Proposed Acquisition
On September 6, 2017, we reached a definitive agreement to acquire Shenandoah Furniture, Inc. (the “Shenandoah” Acquisition), a North Carolina-based domestic upholstery manufacturer, for $40 million. The acquisition agreement includes substantially all of the assets and certain liabilities of Shenandoah, which is headquartered in Valdese, N.C. and operates leased plants in Valdese and Mt. Airy, N.C. and Martinsville, VA. The $40 million purchase price consists of $32 million in cash, of which approximately $12 million is expected to be in the form of additional bank debt, and $8 million in newly issued common shares. The cash portion of the purchase price is subject to customary working capital adjustments.  We expect the acquisition to be accretive to earnings in our 2019 fiscal year, which begins on January 29, 2018. In the short-term, we expect a nominal reduction in earnings for the remainder of fiscal 2018 due to the timing of the acquisition and some short-term additional expenses related to the acquisition. We expect the acquisition to close during our third fiscal quarter which ends October 29, 2017, subject to among other things, third party consents and other customary closing conditions. The transaction does not require approval by our shareholders.

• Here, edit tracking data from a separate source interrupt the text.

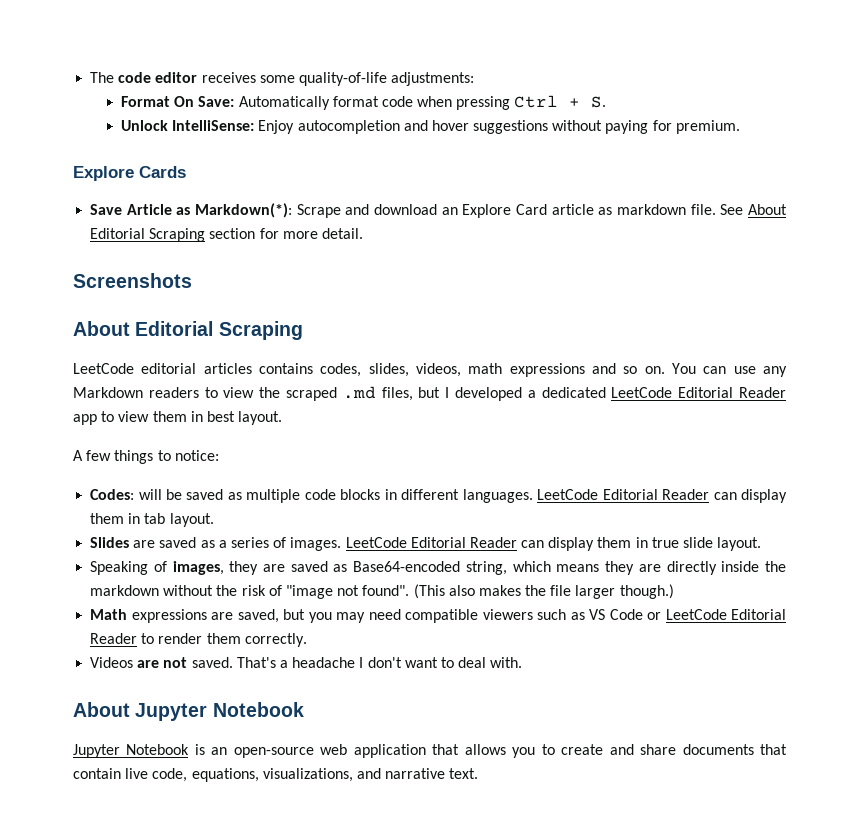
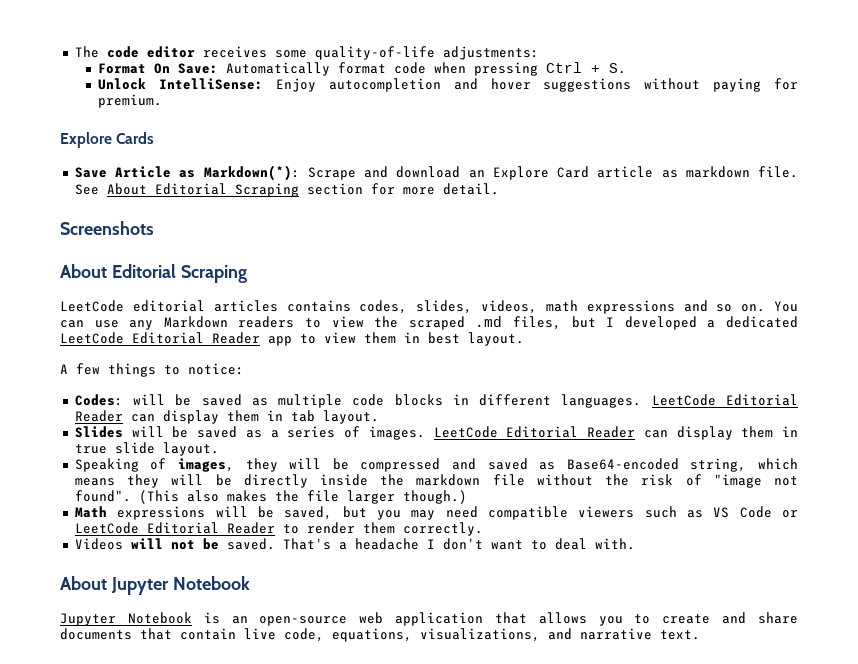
- Slides are saved as a series of images.
+ Slides will be saved as a series of images.
- Speaking of images, they are saved as Base64-encoded string, which means they are directly inside the markdown without the risk of "image not found".
+ Speaking of images, they will be compressed and saved as Base64-encoded string, which means they will be directly inside the markdown file without the risk of "image not found".
- Math expressions are saved, but you may need compatible viewers such as VS Code or LeetCode Editorial Reader to render them correctly.
+ Math expressions will be saved, but you may need compatible viewers such as VS Code or LeetCode Editorial Reader to render them correctly.
- Videos are not saved.
+ Videos will not be saved.

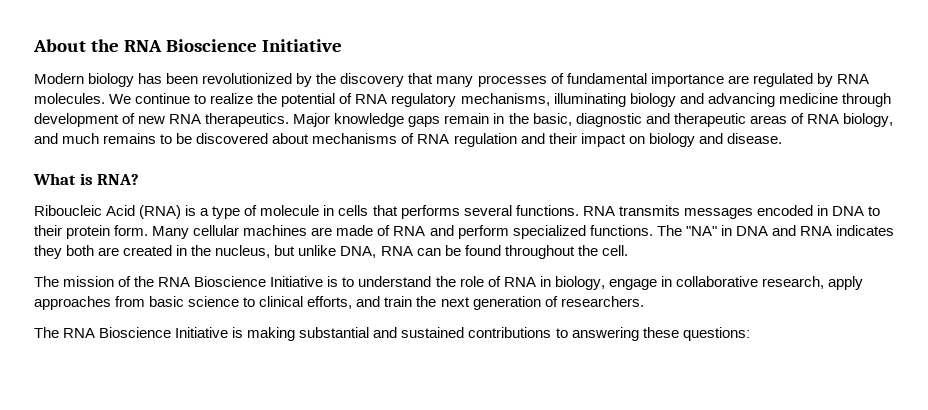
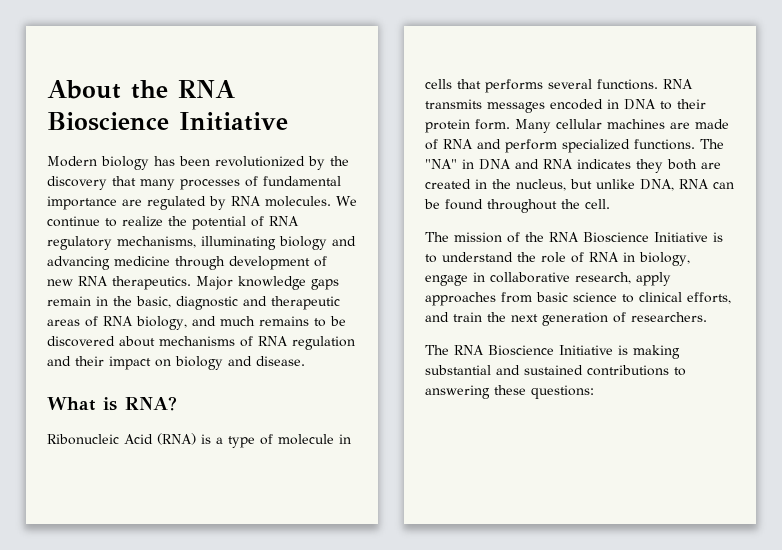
- Riboucleic Acid (RNA) is a type of molecule in cells that performs several functions.
+ Ribonucleic Acid (RNA) is a type of molecule in cells that performs several functions.

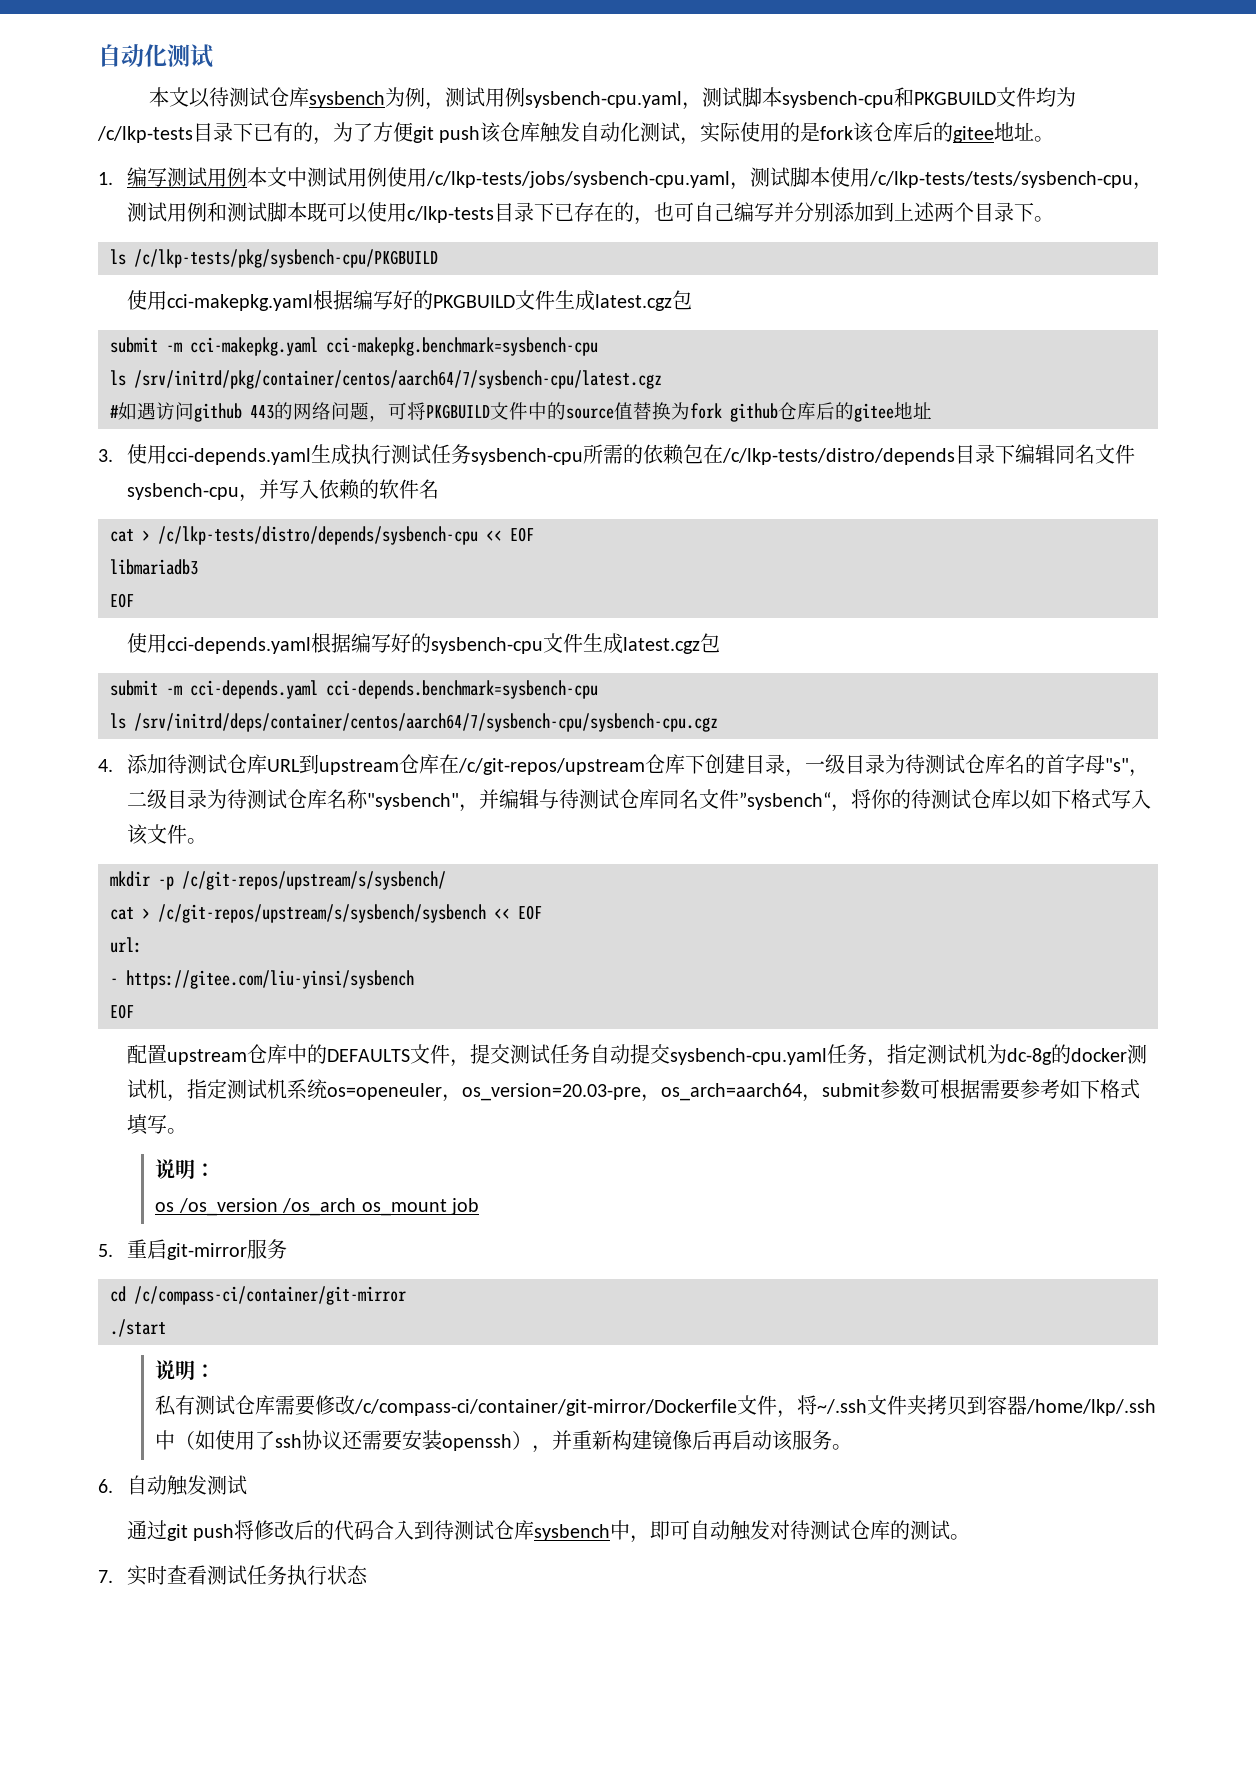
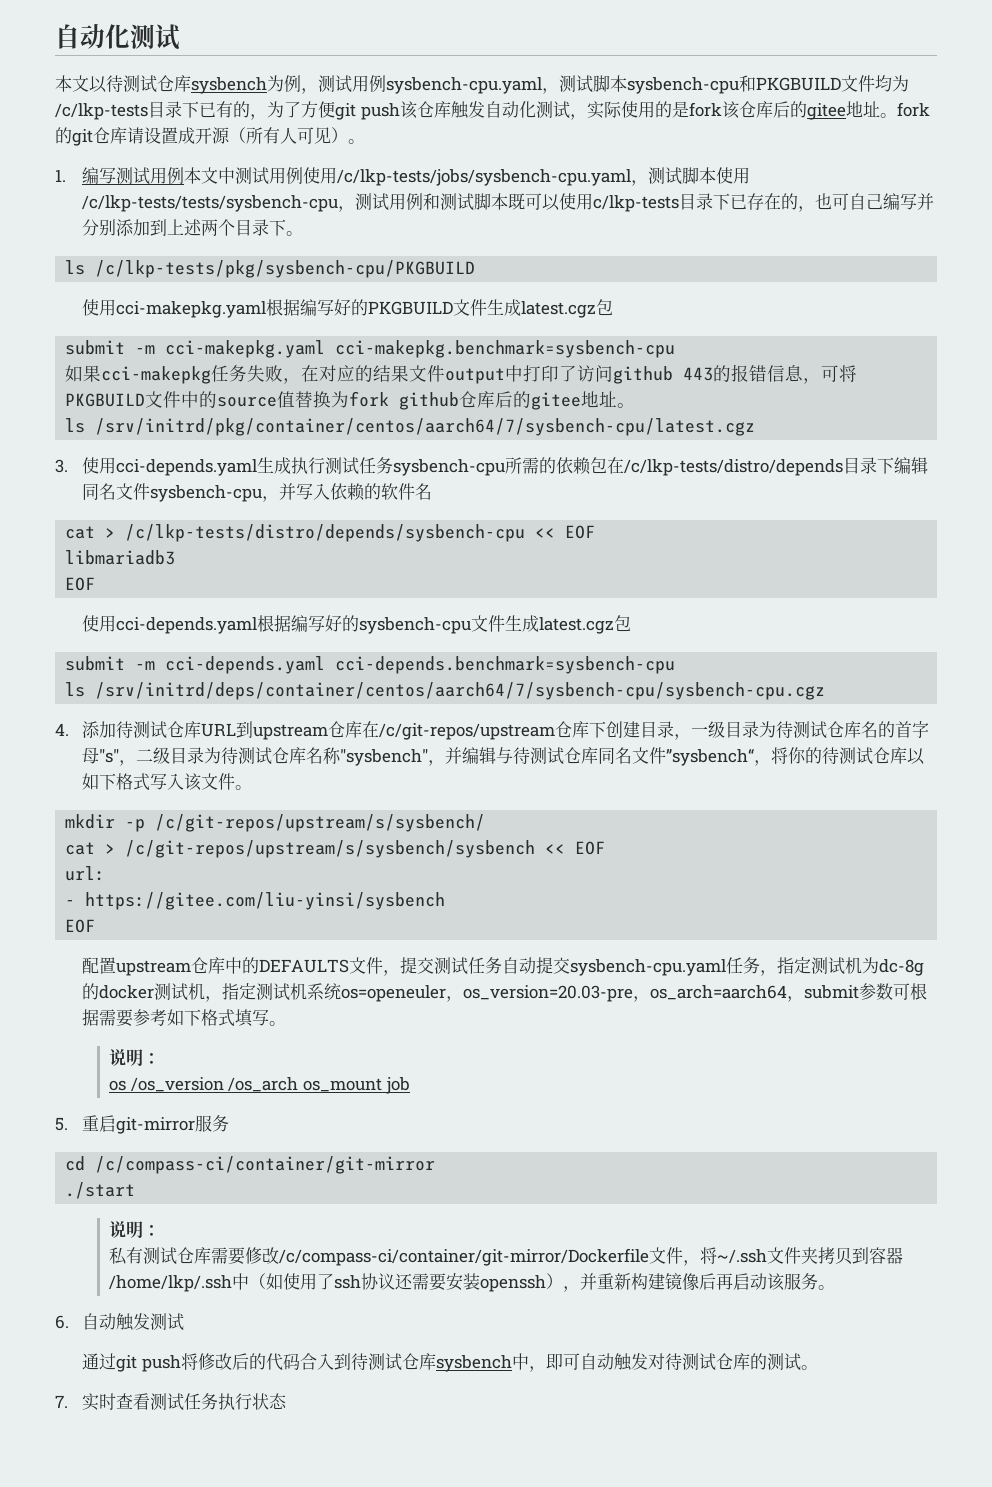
- 本文以待测试仓库sysbench为例，测试用例sysbench-cpu.yaml，测试脚本sysbench-cpu和PKGBUILD文件均为/c/lkp-tests目录下已有的，为了方便git push该仓库触发自动化测试，实际使用的是fork该仓库后的gitee地址。
+ 本文以待测试仓库sysbench为例，测试用例sysbench-cpu.yaml，测试脚本sysbench-cpu和PKGBUILD文件均为/c/lkp-tests目录下已有的，为了方便git push该仓库触发自动化测试，实际使用的是fork该仓库后的gitee地址。fork的git仓库请设置成开源（所有人可见）。
+ 如果cci-makepkg任务失败，在对应的结果文件output中打印了访问github 443的报错信息，可将PKGBUILD文件中的source值替换为fork github仓库后的gitee地址。
  ls /srv/initrd/pkg/container/centos/aarch64/7/sysbench-cpu/latest.cgz
- #如遇访问github 443的网络问题，可将PKGBUILD文件中的source值替换为fork github仓库后的gitee地址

Item 2.      Management’s Discussion and Analysis of Financial Condition and Results of Operations

All references to the “Company,” “we,” “us” and “our” refer to Hooker Furniture Corporation and its consolidated subsidiaries, unless specifically referring to operating segment information. All references to “legacy Hooker” or “legacy Hooker business” divisions, or companies refer to the current components of our Hooker Casegoods and Upholstery operating segments. All references to specific quarterly periods are referring to our fiscal quarters. Our quarterly periods are based on thirteen-week “reporting periods” (which end on a Sunday) rather than quarterly periods consisting of three calendar months. As a result, each quarterly period generally is thirteen weeks, or 91 days, long, except as noted below. All references to the years 2018, 2017 and other years are referring to our fiscal years, unless otherwise stated. Our fiscal years end on the Sunday closest to January 31. In some years (generally once every six years) the fourth quarter will be fourteen weeks long and the fiscal year will consist of fifty-three weeks.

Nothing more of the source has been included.